Champs Boxing
- Industry: Boxing
- Headquarters: Fort Worth, Texas, U.S.

= Champs Boxing =

2002–2003 boxing matches in Texas, US

Champs Boxing was a series of boxing matches that took place in Fort Worth, Texas, during 2002 and 2003. The boxing events were created to supplement Telefutura's programming when the network moved to a 24-hour schedule. The boxing matches took place on Saturday night, and aired later in the week to round out TeleFutura's growing need for programming content. TeleFutura had large Friday Night boxing programming, but the demand was to add several smaller events throughout the week.

Tommy Habeeb, Leslie Norris, and Dustin Hodge were the producers and produced the events through Tommy Habeeb Enterprises, before later moving to producing MMA events for the Art of War Undisputed Arena Fighting Championship.

Kendrick Releford and America Santos were two of the more well known boxers on the events. The fights were sanctioned by the Texas Combative Sports Program.

== History ==
Champs Boxing held six events.

The first event, Gonzalez vs Guereca, was on October 11, 2002, at the Ramada Plaza in Fort Worth, Texas.

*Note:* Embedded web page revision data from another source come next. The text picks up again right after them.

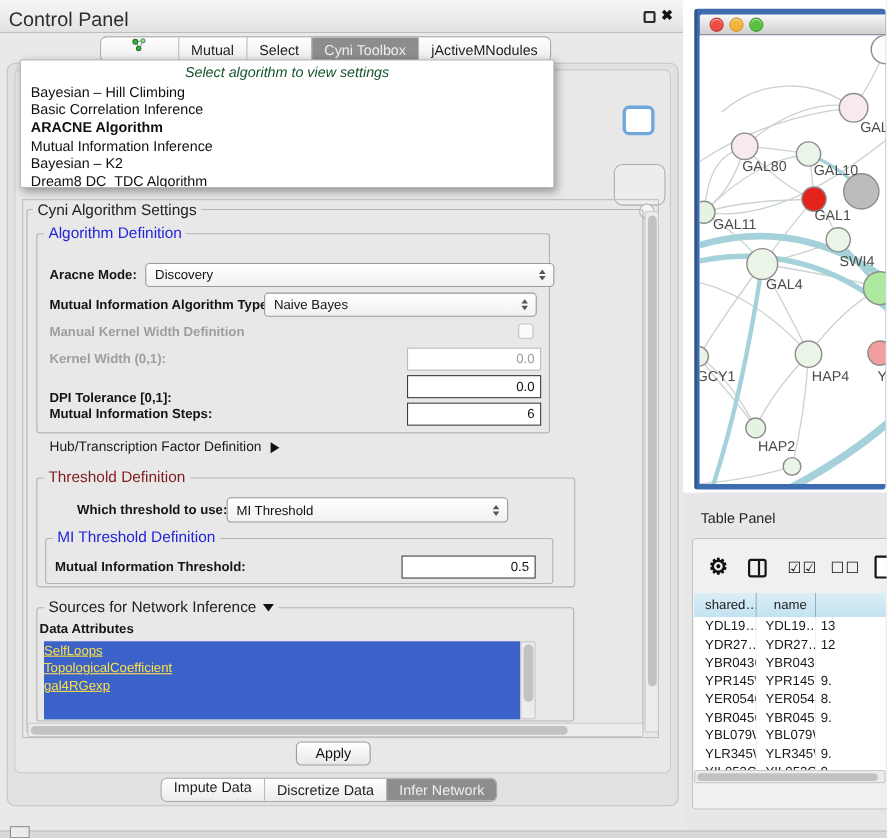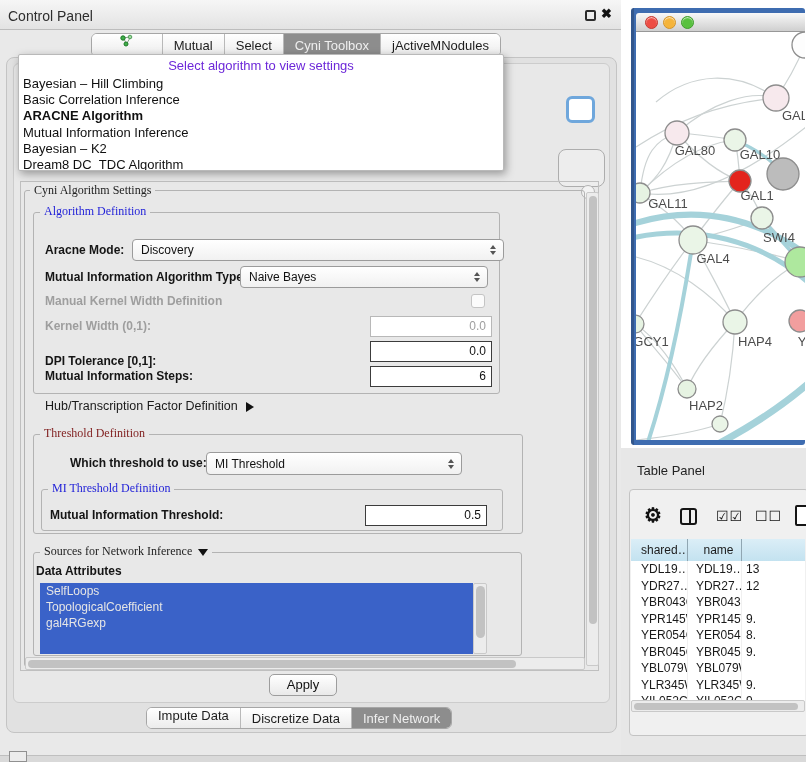--- a/index.html
+++ b/index.html
@@ -3,38 +3,38 @@
 <meta charset="utf-8">
 <style>
   * { margin:0; padding:0; box-sizing:border-box; }
   html,body { width:806px; height:762px; }
   body { position:relative; overflow:hidden; background:#e9e9e9;
          font-family:"Liberation Sans",sans-serif; color:#1a1a1a; }
   .abs { position:absolute; }
 
   
   .cp-title { background:linear-gradient(#f6f6f6,#e3e3e3); border-bottom:1px solid #bdbdbd; }
-  .cp-title .t { position:absolute; left:8px; top:8px; font-size:14px; color:#2e2e2e; }
+  .cp-title .t { position:absolute; left:8px; top:8px; font-size:18px; color:#2e2e2e; }
   .float-btn { position:absolute; left:585px; top:10px; width:11px; height:11px;
                border:2px solid #2b2b2b; border-radius:2px; background:transparent; }
   .close-btn { position:absolute; left:601px; top:6px; font-size:13px; font-weight:bold; color:#111; }
 
   .tabgroup { display:flex; height:24px; border:1px solid #a6a6a6; border-radius:6px;
               overflow:hidden; background:#fff; }
   .tab { display:flex; align-items:center; gap:5px; padding:0 11px; font-size:13px;
          color:#1d1d1d; background:linear-gradient(#ffffff,#ececec); border-left:1px solid #b9b9b9; white-space:nowrap; }
   .tab:first-child { border-left:none;flex-direction:column; }
   .tab.sel { background:#8d8d8d; color:#efefef; }
 
   .panel-outer { background:#e1e1e1; border:1px solid #c4c4c4; border-radius:8px; }
   .panel-inner { background:#e8e8e8; border:1px solid #cccccc; border-radius:6px; }
   .viewport  { border:1px solid #bfbfbf; }
 
   .grp { border:1px solid #b3b3b3; border-radius:3px; }
-  .legend { font-size:12px; background:#e8e8e8; padding:0 4px; line-height:13px; white-space:nowrap;font-family:Liberation Serif, serif; }
+  .legend { font-size:14px; background:#e8e8e8; padding:0 4px; line-height:13px; white-space:nowrap; }
   .lbl { font-size:12px; font-weight:bold; color:#151515; white-space:nowrap; }
   .dis { color:#9e9e9e !important; }
 
   .combo { display:flex; align-items:center; background:linear-gradient(#ffffff,#f1f1f1);
            border:1px solid #9b9b9b; border-radius:4px; font-size:12px; color:#111; padding-left:8px; }
   .cval { flex:1; white-space:nowrap; overflow:hidden; }
   .stepper { width:14px; display:flex; flex-direction:column; align-items:center; gap:2px; margin-right:3px; }
   .stepper i { width:0; height:0; border-left:3.5px solid transparent; border-right:3.5px solid transparent; }
   .stepper .up { border-bottom:4px solid #555; }
   .stepper .dn { border-top:4px solid #555; }
@@ -46,32 +46,32 @@
   .checkbox { background:#fbfbfb; border:1px solid #c4c4c4; border-radius:3px; }
 
   .tri-right { display:inline-block; width:0; height:0; border-top:5px solid transparent;
                border-bottom:5px solid transparent; border-left:8px solid #111; margin-left:8px;
                vertical-align:middle; }
   .tri-down  { display:inline-block; width:0; height:0; border-left:5px solid transparent;
                border-right:5px solid transparent; border-top:7px solid #111; margin-left:6px;
                vertical-align:middle; }
 
   .attrlist { background:#3a62c8; overflow:hidden; }
-  .attr { font-size:12px; line-height:16.2px; padding-left:6px; color:#e5e5e5; white-space:nowrap; }
+  .attr { font-size:12px; line-height:16.2px; color:#fde047; white-space:nowrap;text-decoration:underline; }
 
   .sbtrack { background:#ececec; border:1px solid #c9c9c9; border-radius:2px; }
   .sbthumb { position:absolute; background:#c2c2c2; border-radius:5px; }
 
   .btn { background:linear-gradient(#ffffff,#e9e9e9); border:1px solid #9d9d9d; border-radius:5px;
          font-size:13px; text-align:center; line-height:20px; color:#111; }
 
   .popup { background:#fff; border:1px solid #b9b9b9; border-radius:2px;
            box-shadow:2px 3px 8px rgba(0,0,0,.35); z-index:60; overflow:hidden; }
-  .pph { font-size:13px; color:#6d28d9; text-align:center; line-height:21px; }
-  .pitem { font-size:13px; line-height:16.2px; padding-left:4px; color:#101010; white-space:nowrap; }
+  .pph { font-size:13px; color:#14532d; text-align:center; line-height:21px;font-style:italic; }
+  .pitem { font-size:13px; line-height:16.2px; padding-left:9px; color:#101010; white-space:nowrap; }
   .pitem.psel { font-weight:bold; }
 
   
   .net-frame { background:#3e6cb0; border-radius:3px; border-left:3px solid #32568c; }
   .net-title { background:linear-gradient(#f8f8f8,#cfcfcf); border-bottom:1px solid #989898;
                border-radius:3px 0 0 0; }
   .tl { position:absolute; top:3px; width:13px; height:13px; border-radius:50%;
         box-shadow:inset 0 1px 1px rgba(255,255,255,.7); }
   .net-canvas { background:#fff; overflow:hidden; }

The headliner was Jesse Gonzales vs Bernardo Guereca.

The second event, Gonzalez vs Herrera took place November 7, 2002, at the Cowtown Coliseum in Fort Worth, Texas. The headliner was Jesse Gonzales vs Rene Francisco Herrera. The event also featured Kendrick Releford vs Andrew Greeley.

The third event, Gonzalez vs Suarez, took place March 8, 2003, at the Pequeno Mexico Event Building in Fort Worth, Texas. The headliner was Jesse Gonzales vs Eloy Suarez. This event was broadcast on TeleFutura.

The fourth event, Gonzalez vs Sandoval, took place May 31, 2003, at the Hooters in Fort Worth, Texas. The headliner was Jesse Gonzales vs Norberto Sandoval. This event was broadcast on TeleFutura.

The fifth event, Vasquez vs Barron, took place August 8, 2003, at the Worthington Hotel in Fort Worth, Texas. The headliner was Gabriel Vasquez vs Rogelio Barron. This event was broadcast on TeleFutura.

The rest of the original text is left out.